One peer for J.C. Penney Company, Inc. (NYSE:JCP) is Kohl’s Corporation (NYSE:KSS). Kohl’s also struggled during its fiscal Q1, though results were at least somewhat better: sales were down “only” 1% compared to the same period in 2012 with a 5% decrease in net income. The department store is valued at trailing and forward earnings multiples of 13 and 11, respectively, so if it could manage to hold its profits steady then it could be a prospective value stock. However, at least for now, financials are weak enough that investors should be wary of depending on Kohl’s to maintain its current business and should probably shy away from buying.

Macy’s, Inc. (NYSE:M) has been handling current industry conditions a bit better than either of these two players at least for now. Comparable store sales and revenue were actually up, although at only a 4% rate, in its most recent quarter compared to the same period in the previous fiscal year. Still, because Macy’s was able to increase its operating margin and reduce its interest expenses over the intervening year, the result was a double-digit percentage increase in earnings.
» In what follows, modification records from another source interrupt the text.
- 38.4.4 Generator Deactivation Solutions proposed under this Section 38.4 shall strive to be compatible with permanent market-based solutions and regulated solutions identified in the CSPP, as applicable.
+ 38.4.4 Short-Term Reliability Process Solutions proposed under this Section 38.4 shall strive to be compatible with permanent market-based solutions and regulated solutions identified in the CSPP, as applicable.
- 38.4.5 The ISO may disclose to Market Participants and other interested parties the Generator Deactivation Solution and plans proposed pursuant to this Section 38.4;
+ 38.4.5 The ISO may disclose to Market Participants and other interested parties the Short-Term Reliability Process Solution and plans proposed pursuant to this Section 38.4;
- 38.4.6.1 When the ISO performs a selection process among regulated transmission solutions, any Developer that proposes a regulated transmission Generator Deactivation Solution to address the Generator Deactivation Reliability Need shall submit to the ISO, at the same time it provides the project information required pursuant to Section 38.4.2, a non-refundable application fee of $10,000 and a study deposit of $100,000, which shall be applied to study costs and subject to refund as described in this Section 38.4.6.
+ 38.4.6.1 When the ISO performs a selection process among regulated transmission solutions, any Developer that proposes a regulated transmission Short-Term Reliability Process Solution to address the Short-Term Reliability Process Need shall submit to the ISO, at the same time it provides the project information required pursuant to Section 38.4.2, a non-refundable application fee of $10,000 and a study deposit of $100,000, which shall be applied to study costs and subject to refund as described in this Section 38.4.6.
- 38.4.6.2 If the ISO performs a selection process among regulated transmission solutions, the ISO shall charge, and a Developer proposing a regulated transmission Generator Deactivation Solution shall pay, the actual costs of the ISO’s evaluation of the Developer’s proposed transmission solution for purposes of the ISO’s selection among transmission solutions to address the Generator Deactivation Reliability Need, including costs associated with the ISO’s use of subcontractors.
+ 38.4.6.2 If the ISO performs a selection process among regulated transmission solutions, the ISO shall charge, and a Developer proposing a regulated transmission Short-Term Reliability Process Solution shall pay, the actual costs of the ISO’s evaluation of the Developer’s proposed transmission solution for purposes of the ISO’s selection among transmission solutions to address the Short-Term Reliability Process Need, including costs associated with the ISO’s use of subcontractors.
Future earnings growth at that rate based primarily on higher margins is not sustainable, but even small increases in net income would represent an improvement compared to industry peers.

In addition, Macy’s is valued at only a small premium to Kohl’s in terms of trailing earnings with a P/E multiple of 14. Analysts expect at least modest growth on the bottom line over the next several years, and as a result the forward earnings multiple is 11 with a five-year PEG ratio below 1. While investors shouldn’t be too confident that Macy’s will continue to grow its same store sales in revenue in what is such a challenging environment for its peers, its relative prosperity and only slightly higher valuation than Kohl’s does make it at least a potential value play.

As a result Macy’s appears to be a somewhat more interesting target than Kohl’s and certainly a less risky pick than J.C. Penney. While the latter retailer could certainly improve in the long term, analysts are generally expecting it to be unprofitable next year and considering how poorly revenue has been doing it does not seem worth buying.

Disclosure: I own no shares of any stocks mentioned in this article.